The Broader Enforcement Architecture
If the MDPMI addresses media and search, the February 2026 Online Intermediation Platforms Guidance Note extends the Commission's reach across the wider digital economy. Finalised after a public consultation on a draft released in October 2025, the Guidance Note covers Takealot (e-commerce), Booking.com (online travel), UberEats and Mr D Food (food delivery), Apple and Google Play (app stores), and property and automotive classifieds platforms.

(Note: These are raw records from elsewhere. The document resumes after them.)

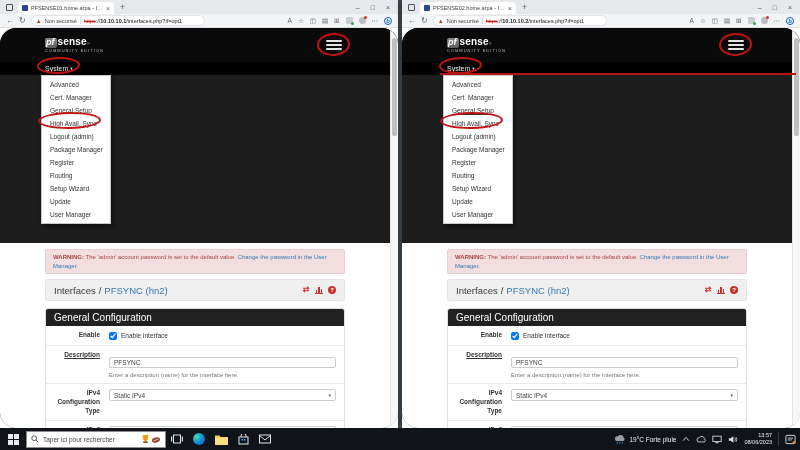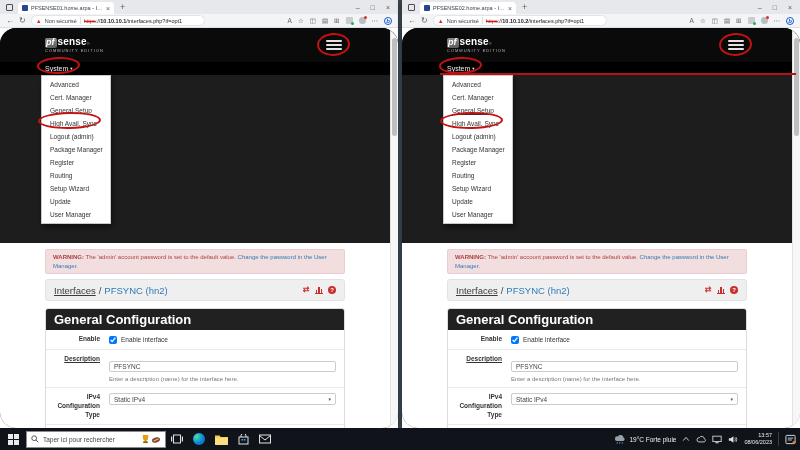--- a/index.html
+++ b/index.html
@@ -68,7 +68,7 @@
   .warning .wlink { color:#337ab7; }
   .breadcrumb { background:#efefef; border:1px solid #e2e2e2; border-radius:3px; height:22px; display:flex;
                 align-items:center; padding:0 8px; margin-bottom:7px; }
-  .bc-section { font-size:9.5px; color:#3b3b3b;text-decoration:underline; }
+  .bc-section { font-size:9.5px; color:#3b3b3b; }
   .bc-sep { font-size:9.5px; color:#3b3b3b; margin:0 3px; }
   .bc-link { font-size:9.5px; color:#337ab7; }
   .bc-icons { margin-left:auto; display:flex; gap:5px; align-items:center; }

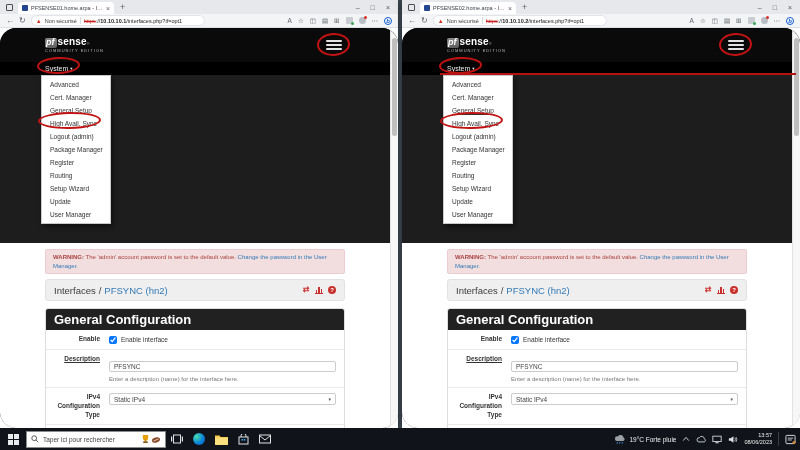--- a/index.html
+++ b/index.html
@@ -78,7 +78,7 @@
   .ic-help { width:8px; height:8px; border-radius:50%; background:#c9302c; color:#fff; font-size:6px; font-weight:bold;
              display:flex; align-items:center; justify-content:center; }
   .panel { border:1px solid #ddd; border-radius:3px 3px 0 0; box-shadow:0 1px 1px rgba(0,0,0,.06); overflow:hidden; }
-  .panel-head { background:#212121; color:#fff; font-size:13px; font-weight:bold; padding:3px 8px; }
+  .panel-head { background:#212121; color:#fff; font-size:10px; font-weight:normal; padding:3px 8px; }
   .frow { display:grid; grid-template-columns:46px 1fr; gap:9px; padding:5px 8px; border-top:1px solid #eaeaea; background:#fff; }
   .frow.first { border-top:none; }
   .flabel { font-size:6.5px; font-weight:bold; color:#333; text-align:right; line-height:1.35; }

Six categories of conduct are explicitly flagged as raising competition concerns: price parity restrictions, self-preferencing, interoperability limitations, misuse of business-user data, differentiated trading terms, and unfair trading conditions. Platforms must now provide evidence-backed justifications for contested practices — theoretical efficiency claims alone are insufficient. Critically, the Commission applies a lower evidentiary threshold — an "adverse effect on competition" rather than "substantial prevention" — allowing it to pursue cumulative, design-embedded harms affecting SMEs and historically disadvantaged businesses.
A Model With a Ceiling
South Africa has constructed, through competition law alone, what the EU assembled through the Digital Markets Act. That is a genuine achievement. The structural flexibility of competition law lets the Commission adapt as markets evolve without waiting for new legislation. And the MDPMI's scope — spanning search, social media, adtech, and generative AI simultaneously — is among the most comprehensive platform inquiries mounted by any Global South regulator.
But competition law enforces case by case. It cannot mandate interoperability regimes, compel algorithmic audits at scale, or impose prospective gatekeeping obligations on designated platforms. The dropped digital levy, abandoned ranking reforms, and unresolved AI content licensing question are not minor omissions — they are the structural interventions a dedicated digital markets statute would have delivered. South Africa has demonstrated that proportionate, evidence-based regulation can move faster and further than its critics expected. What it has not yet shown is whether competition law can move far enough.